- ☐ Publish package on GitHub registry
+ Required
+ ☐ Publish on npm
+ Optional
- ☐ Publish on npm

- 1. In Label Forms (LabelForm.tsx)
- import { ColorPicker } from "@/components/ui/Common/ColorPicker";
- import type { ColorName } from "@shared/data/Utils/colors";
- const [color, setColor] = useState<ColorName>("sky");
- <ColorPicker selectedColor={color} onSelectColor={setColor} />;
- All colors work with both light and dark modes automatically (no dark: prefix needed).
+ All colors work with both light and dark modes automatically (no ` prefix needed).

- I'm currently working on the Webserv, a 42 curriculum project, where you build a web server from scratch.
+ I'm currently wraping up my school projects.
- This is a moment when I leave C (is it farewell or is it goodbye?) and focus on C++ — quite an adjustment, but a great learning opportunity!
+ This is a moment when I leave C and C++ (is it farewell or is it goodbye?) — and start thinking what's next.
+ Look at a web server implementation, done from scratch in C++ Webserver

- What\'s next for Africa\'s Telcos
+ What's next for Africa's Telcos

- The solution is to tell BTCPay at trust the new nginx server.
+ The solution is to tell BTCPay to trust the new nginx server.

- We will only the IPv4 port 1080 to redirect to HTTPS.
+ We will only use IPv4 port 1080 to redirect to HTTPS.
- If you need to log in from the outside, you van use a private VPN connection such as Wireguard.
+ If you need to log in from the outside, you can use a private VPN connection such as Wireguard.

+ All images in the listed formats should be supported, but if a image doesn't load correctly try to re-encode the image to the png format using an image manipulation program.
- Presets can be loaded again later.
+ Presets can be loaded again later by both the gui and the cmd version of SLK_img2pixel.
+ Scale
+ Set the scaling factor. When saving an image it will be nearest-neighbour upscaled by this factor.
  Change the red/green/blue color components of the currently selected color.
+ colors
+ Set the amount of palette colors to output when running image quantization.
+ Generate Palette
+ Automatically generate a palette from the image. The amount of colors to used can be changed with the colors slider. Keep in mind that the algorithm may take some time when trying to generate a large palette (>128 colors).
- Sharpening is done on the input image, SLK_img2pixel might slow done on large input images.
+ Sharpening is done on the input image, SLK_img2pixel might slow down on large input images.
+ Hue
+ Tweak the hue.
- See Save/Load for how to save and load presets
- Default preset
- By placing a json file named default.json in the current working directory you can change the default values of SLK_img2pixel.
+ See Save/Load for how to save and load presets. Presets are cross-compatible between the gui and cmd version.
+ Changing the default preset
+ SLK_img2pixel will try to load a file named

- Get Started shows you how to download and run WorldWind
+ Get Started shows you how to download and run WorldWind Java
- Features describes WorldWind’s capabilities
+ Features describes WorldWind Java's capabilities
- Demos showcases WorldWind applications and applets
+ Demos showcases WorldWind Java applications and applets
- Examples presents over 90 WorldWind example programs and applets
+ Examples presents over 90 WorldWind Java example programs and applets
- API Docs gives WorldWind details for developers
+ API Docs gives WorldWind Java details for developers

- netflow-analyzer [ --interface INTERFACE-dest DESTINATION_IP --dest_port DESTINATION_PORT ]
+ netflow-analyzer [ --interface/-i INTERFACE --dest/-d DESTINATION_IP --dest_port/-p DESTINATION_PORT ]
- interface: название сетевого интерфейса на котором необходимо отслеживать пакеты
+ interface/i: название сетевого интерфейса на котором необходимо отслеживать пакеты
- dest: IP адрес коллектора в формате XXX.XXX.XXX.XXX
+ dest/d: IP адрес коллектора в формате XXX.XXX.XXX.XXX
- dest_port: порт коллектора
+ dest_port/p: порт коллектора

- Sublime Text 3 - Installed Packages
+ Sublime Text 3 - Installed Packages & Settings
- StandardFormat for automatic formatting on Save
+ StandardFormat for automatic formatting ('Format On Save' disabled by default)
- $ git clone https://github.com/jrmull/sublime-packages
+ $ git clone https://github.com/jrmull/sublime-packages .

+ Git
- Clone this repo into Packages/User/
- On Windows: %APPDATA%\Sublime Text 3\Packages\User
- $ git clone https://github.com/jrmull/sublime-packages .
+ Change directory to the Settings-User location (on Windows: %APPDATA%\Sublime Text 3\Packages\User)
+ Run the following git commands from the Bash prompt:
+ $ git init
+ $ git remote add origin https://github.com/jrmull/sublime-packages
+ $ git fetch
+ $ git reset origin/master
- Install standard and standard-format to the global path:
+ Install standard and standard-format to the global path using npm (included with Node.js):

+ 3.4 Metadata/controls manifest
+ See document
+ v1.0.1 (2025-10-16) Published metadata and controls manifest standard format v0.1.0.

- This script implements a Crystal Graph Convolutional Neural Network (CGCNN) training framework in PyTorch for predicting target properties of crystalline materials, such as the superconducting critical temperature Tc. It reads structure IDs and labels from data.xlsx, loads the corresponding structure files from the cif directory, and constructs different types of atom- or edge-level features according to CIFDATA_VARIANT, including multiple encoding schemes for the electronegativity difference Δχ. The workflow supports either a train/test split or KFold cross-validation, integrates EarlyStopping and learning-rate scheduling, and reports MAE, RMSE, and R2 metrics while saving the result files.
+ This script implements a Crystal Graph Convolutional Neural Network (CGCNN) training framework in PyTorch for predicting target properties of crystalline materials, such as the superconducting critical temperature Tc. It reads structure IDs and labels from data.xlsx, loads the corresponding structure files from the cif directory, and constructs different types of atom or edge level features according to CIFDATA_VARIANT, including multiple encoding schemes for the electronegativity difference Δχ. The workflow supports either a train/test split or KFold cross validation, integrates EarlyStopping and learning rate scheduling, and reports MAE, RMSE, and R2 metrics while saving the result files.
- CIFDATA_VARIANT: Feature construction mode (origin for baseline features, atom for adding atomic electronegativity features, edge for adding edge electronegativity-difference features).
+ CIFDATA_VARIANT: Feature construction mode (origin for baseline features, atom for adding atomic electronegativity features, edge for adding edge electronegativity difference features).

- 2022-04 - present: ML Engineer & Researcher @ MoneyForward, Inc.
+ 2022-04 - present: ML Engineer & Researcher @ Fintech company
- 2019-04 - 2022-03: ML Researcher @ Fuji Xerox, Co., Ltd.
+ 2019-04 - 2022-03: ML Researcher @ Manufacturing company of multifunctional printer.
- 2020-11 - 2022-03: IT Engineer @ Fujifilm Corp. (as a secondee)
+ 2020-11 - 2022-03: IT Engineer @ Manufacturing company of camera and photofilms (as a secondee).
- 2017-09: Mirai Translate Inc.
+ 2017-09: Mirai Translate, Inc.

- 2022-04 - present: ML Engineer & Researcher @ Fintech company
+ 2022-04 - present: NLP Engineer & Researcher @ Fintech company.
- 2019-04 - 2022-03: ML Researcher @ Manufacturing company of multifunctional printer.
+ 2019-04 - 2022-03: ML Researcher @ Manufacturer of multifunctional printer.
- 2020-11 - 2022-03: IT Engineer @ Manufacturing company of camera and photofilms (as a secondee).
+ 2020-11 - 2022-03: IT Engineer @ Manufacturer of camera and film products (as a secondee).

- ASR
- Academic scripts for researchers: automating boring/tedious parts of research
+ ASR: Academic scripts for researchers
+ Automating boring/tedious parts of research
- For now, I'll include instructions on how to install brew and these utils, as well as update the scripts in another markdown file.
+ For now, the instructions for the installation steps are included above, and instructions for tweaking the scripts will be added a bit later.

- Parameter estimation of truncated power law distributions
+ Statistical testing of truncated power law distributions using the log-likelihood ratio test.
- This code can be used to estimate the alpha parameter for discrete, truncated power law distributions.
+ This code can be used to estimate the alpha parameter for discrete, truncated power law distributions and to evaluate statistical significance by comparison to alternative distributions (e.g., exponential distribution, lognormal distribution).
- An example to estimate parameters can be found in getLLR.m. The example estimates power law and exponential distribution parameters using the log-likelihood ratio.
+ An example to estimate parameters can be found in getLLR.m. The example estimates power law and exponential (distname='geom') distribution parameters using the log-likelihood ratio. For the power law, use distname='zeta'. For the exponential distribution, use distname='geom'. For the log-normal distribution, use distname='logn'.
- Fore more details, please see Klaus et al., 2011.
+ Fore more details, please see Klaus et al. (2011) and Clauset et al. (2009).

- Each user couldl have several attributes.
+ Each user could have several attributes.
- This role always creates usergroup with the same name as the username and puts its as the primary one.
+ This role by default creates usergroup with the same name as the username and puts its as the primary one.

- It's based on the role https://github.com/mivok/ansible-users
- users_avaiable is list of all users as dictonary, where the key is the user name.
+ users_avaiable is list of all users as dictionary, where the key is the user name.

============================================================

Exercise:
Using only the entries above, output the line with "version of SLK_img2pixel.", the line with "Tweak the hue.", and all lines between them, exactly as they stand.

Response area:
+ Presets can be loaded again later by both the gui and the cmd version of SLK_img2pixel.
+ Scale
+ Set the scaling factor. When saving an image it will be nearest-neighbour upscaled by this factor.
  Change the red/green/blue color components of the currently selected color.
+ colors
+ Set the amount of palette colors to output when running image quantization.
+ Generate Palette
+ Automatically generate a palette from the image. The amount of colors to used can be changed with the colors slider. Keep in mind that the algorithm may take some time when trying to generate a large palette (>128 colors).
- Sharpening is done on the input image, SLK_img2pixel might slow done on large input images.
+ Sharpening is done on the input image, SLK_img2pixel might slow down on large input images.
+ Hue
+ Tweak the hue.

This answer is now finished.